Restate word for word the opening line of the data below and every line after it until the line with "22px 0 5px; height: 84px;", that line too, but not the pictures.

+ + + + + + +

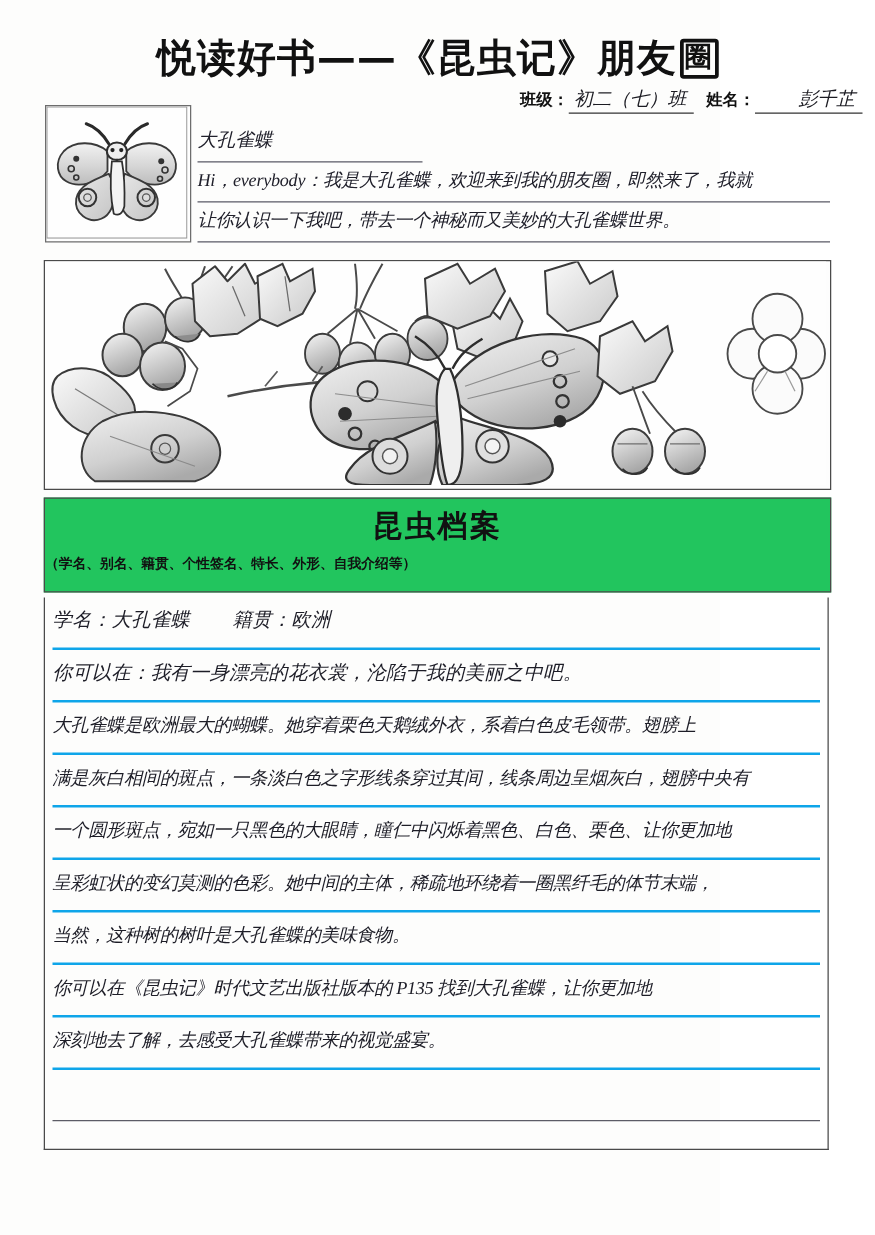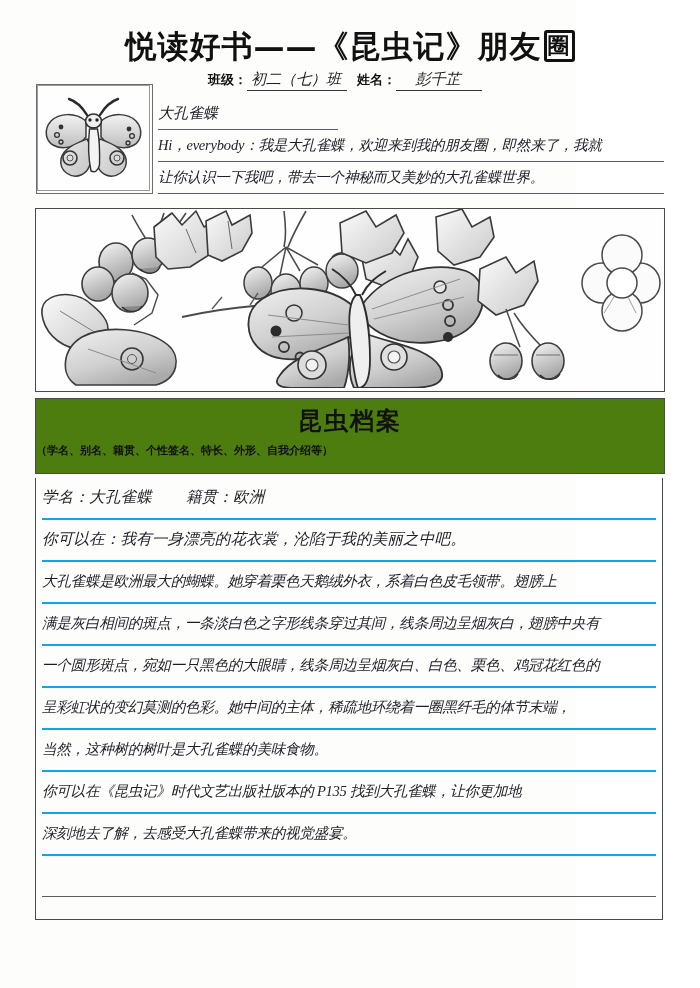--- a/index.html
+++ b/index.html
@@ -37,7 +37,7 @@
   }
   .meta{
     position:absolute;left:0;top:70px;width:700px;
-    text-align:center;font-size:13px;color:#111;font-weight:bold;
+    text-align:right;font-size:13px;color:#111;font-weight:bold;
     font-family:"DejaVu Sans",sans-serif;
   }
   .meta .lbl{font-weight:bold;font-size:13px;}

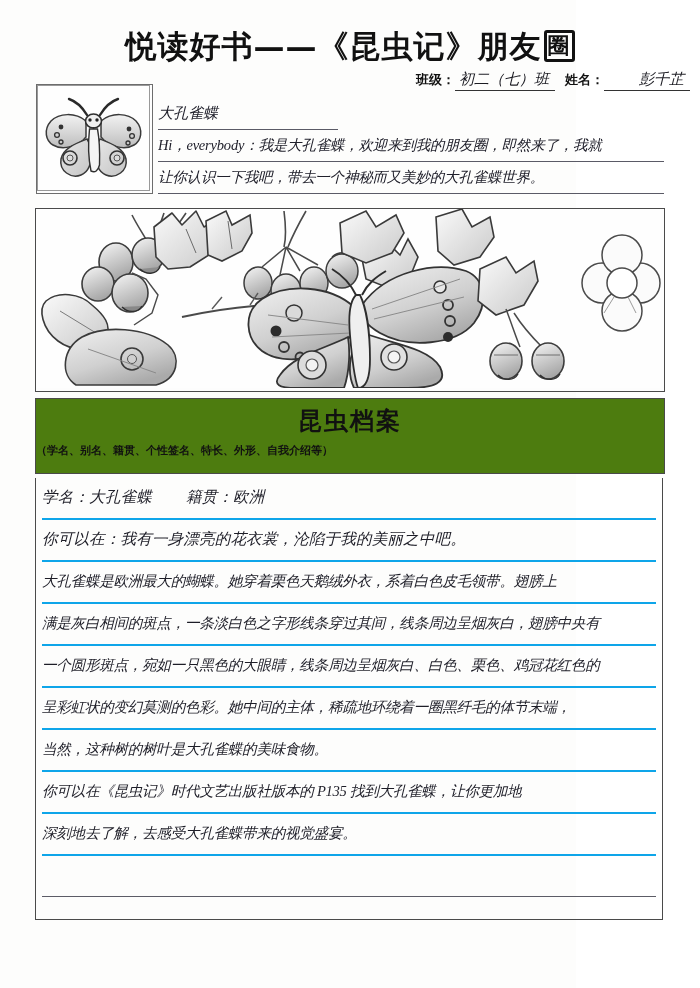--- a/index.html
+++ b/index.html
@@ -97,7 +97,7 @@
   .panel-file{
     position:absolute;left:35px;top:398px;width:628px;height:74px;
     border:1.5px solid #4a4a4a;
-    background:#4d7c0f;
+    background:#22c55e;
   }
   .file-title{
     position:absolute;left:0;top:6px;width:628px;text-align:center;

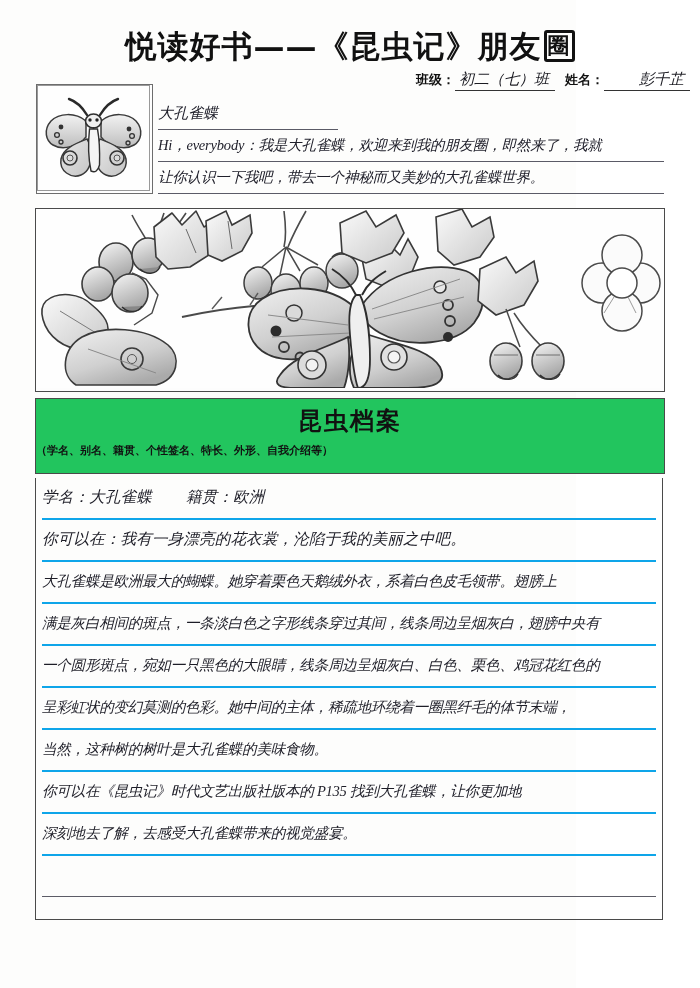--- a/index.html
+++ b/index.html
@@ -310,7 +310,7 @@
 
     <div class="rule dense hand">大孔雀蝶是欧洲最大的蝴蝶。她穿着栗色天鹅绒外衣，系着白色皮毛领带。翅膀上</div>
     <div class="rule dense hand">满是灰白相间的斑点，一条淡白色之字形线条穿过其间，线条周边呈烟灰白，翅膀中央有</div>
-    <div class="rule dense hand">一个圆形斑点，宛如一只黑色的大眼睛，线条周边呈烟灰白、白色、栗色、鸡冠花红色的</div>
+    <div class="rule dense hand">一个圆形斑点，宛如一只黑色的大眼睛，瞳仁中闪烁着黑色、白色、栗色、让你更加地</div>
     <div class="rule dense hand">呈彩虹状的变幻莫测的色彩。她中间的主体，稀疏地环绕着一圈黑纤毛的体节末端，</div>
     <div class="rule dense hand">当然，这种树的树叶是大孔雀蝶的美味食物。</div>
     <div class="rule dense hand">你可以在《昆虫记》时代文艺出版社版本的 P135 找到大孔雀蝶，让你更加地</div>

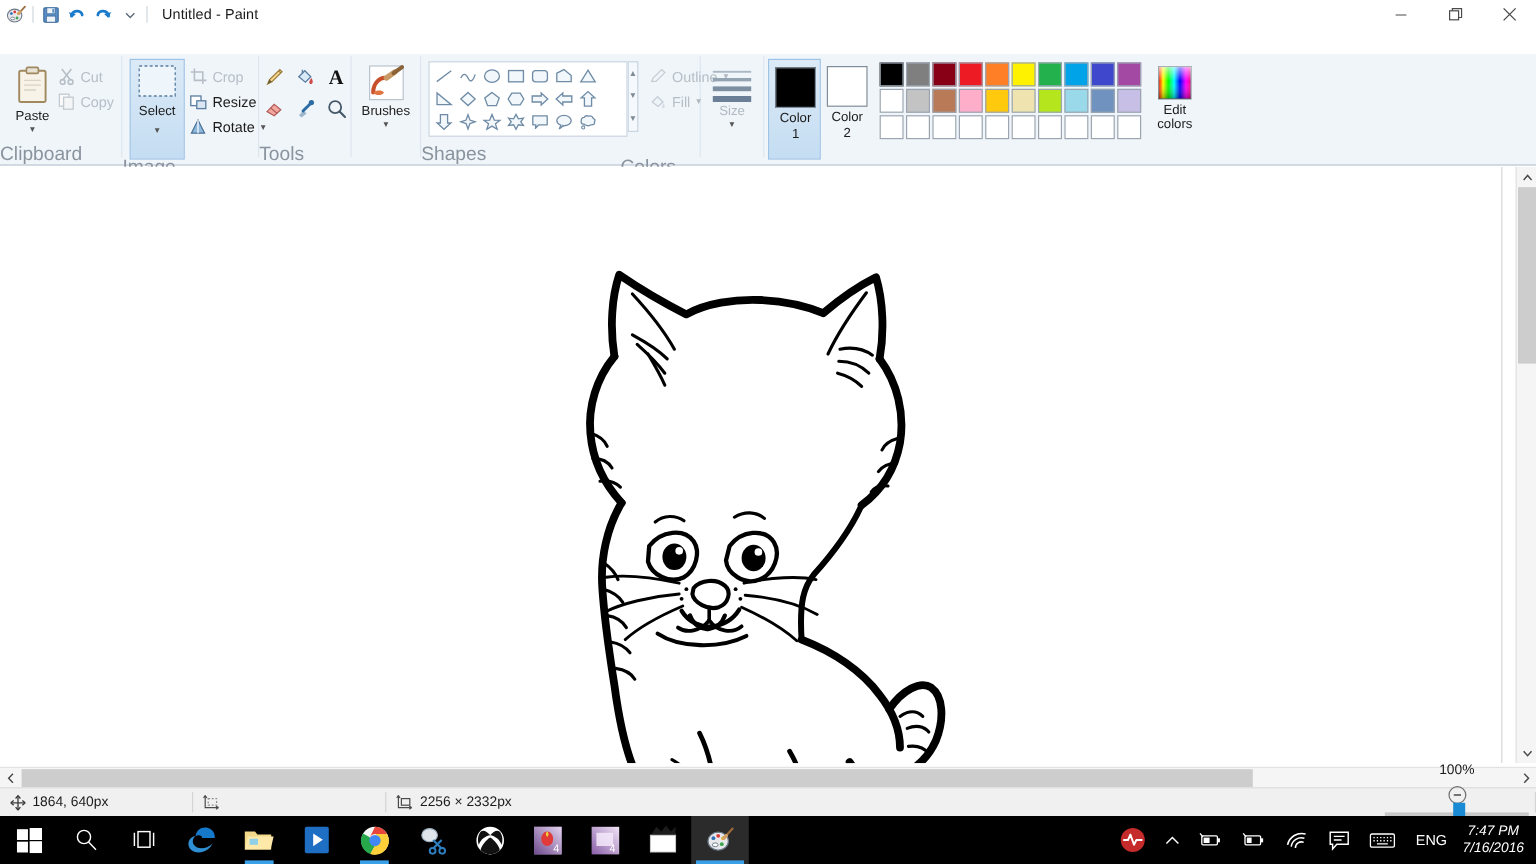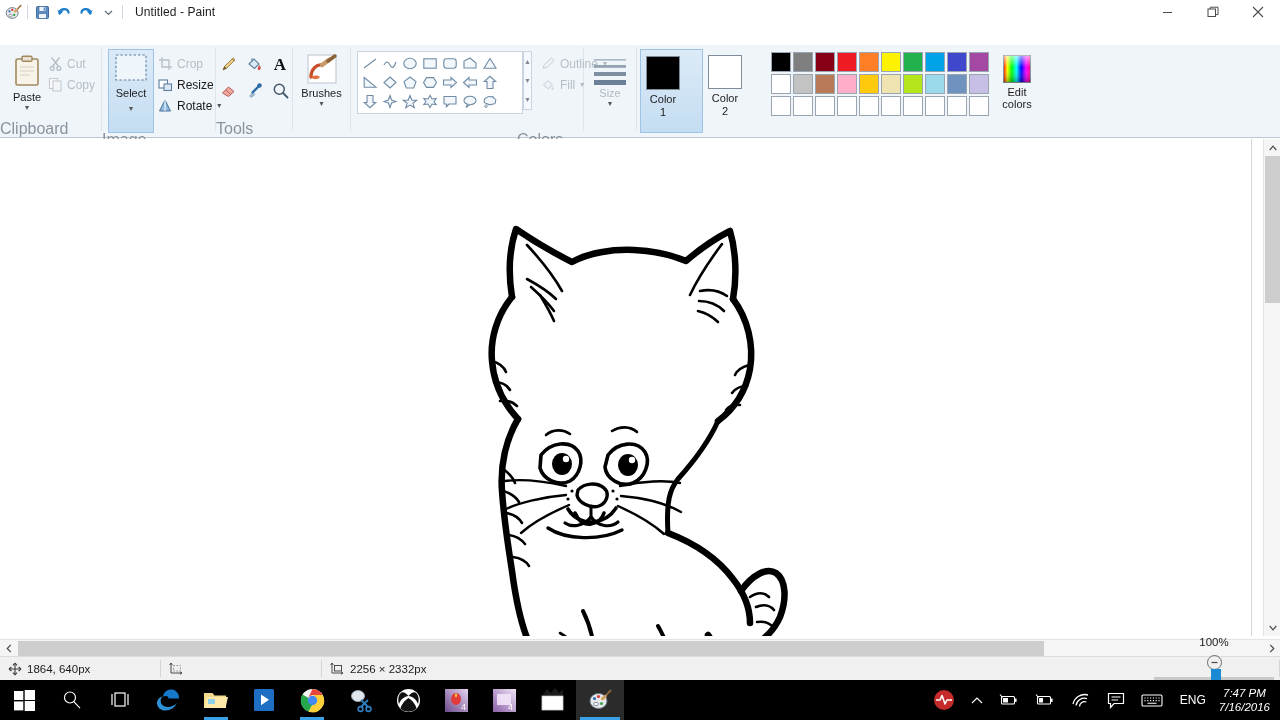--- a/index.html
+++ b/index.html
@@ -105,7 +105,7 @@
     width: 34px; height: 34px; border: 1px solid #7f8c99;
   }
   .colorwrap {
-    display: flex; flex-direction: column; align-items: center; padding: 6px 22px 0 5px; height: 84px;
+    display: flex; flex-direction: column; align-items: center; padding: 6px 3px 0 5px; height: 84px;
   }
   .colorwrap.sel { background: linear-gradient(#dceaf7,#c4ddf2); border: 1px solid #9dc3e6; }
   .clabel { font-size: 11px; color: #1b1b1b; text-align: center; line-height: 13px; margin-top: 3px;}

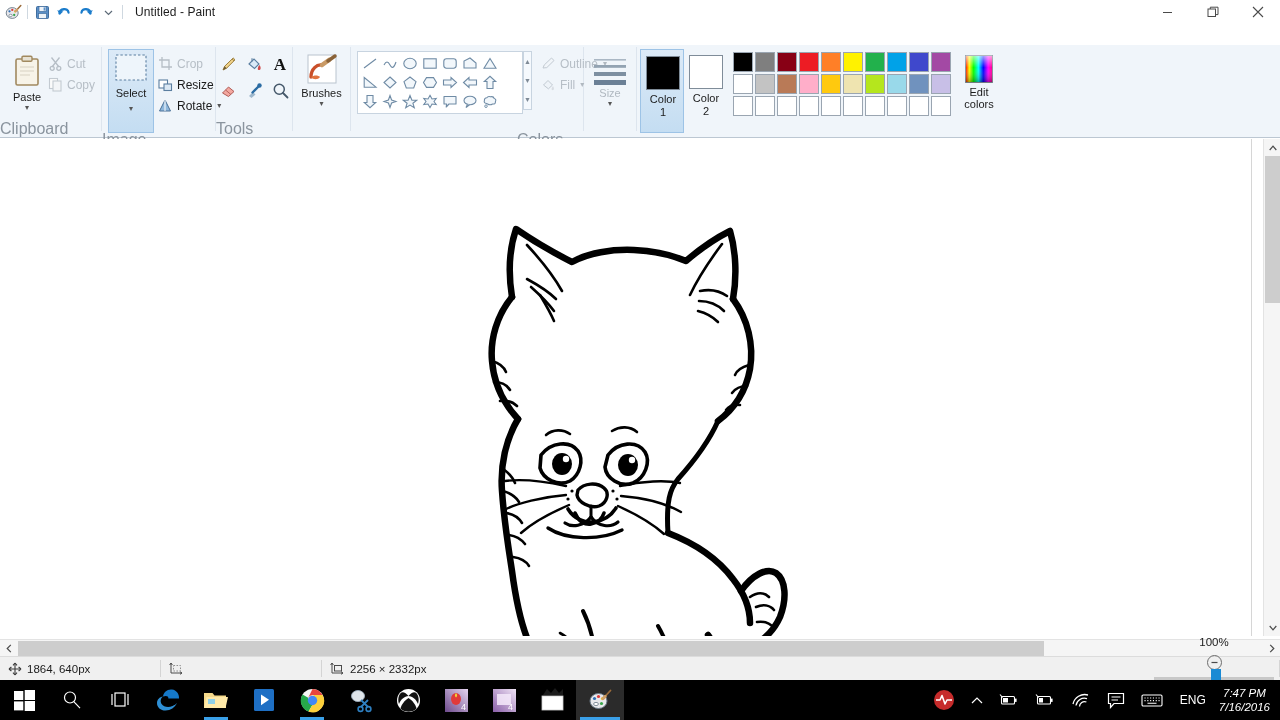--- a/index.html
+++ b/index.html
@@ -505,6 +505,7 @@
           </div>
         </div>
       </div>
+      <div class="rgroup-label">Shapes</div>
     </div>
     <div class="rsep"></div>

+ + + + + + +

**YOUR RESPONSE:**
--- a/index.html
+++ b/index.html
@@ -37,7 +37,7 @@
   }
   .meta{
     position:absolute;left:0;top:70px;width:700px;
-    text-align:center;font-size:13px;color:#111;font-weight:bold;
+    text-align:right;font-size:13px;color:#111;font-weight:bold;
     font-family:"DejaVu Sans",sans-serif;
   }
   .meta .lbl{font-weight:bold;font-size:13px;}

--- a/index.html
+++ b/index.html
@@ -97,7 +97,7 @@
   .panel-file{
     position:absolute;left:35px;top:398px;width:628px;height:74px;
     border:1.5px solid #4a4a4a;
-    background:#4d7c0f;
+    background:#22c55e;
   }
   .file-title{
     position:absolute;left:0;top:6px;width:628px;text-align:center;

--- a/index.html
+++ b/index.html
@@ -310,7 +310,7 @@
 
     <div class="rule dense hand">大孔雀蝶是欧洲最大的蝴蝶。她穿着栗色天鹅绒外衣，系着白色皮毛领带。翅膀上</div>
     <div class="rule dense hand">满是灰白相间的斑点，一条淡白色之字形线条穿过其间，线条周边呈烟灰白，翅膀中央有</div>
-    <div class="rule dense hand">一个圆形斑点，宛如一只黑色的大眼睛，线条周边呈烟灰白、白色、栗色、鸡冠花红色的</div>
+    <div class="rule dense hand">一个圆形斑点，宛如一只黑色的大眼睛，瞳仁中闪烁着黑色、白色、栗色、让你更加地</div>
     <div class="rule dense hand">呈彩虹状的变幻莫测的色彩。她中间的主体，稀疏地环绕着一圈黑纤毛的体节末端，</div>
     <div class="rule dense hand">当然，这种树的树叶是大孔雀蝶的美味食物。</div>
     <div class="rule dense hand">你可以在《昆虫记》时代文艺出版社版本的 P135 找到大孔雀蝶，让你更加地</div>

--- a/index.html
+++ b/index.html
@@ -105,7 +105,7 @@
     width: 34px; height: 34px; border: 1px solid #7f8c99;
   }
   .colorwrap {
-    display: flex; flex-direction: column; align-items: center; padding: 6px 22px 0 5px; height: 84px;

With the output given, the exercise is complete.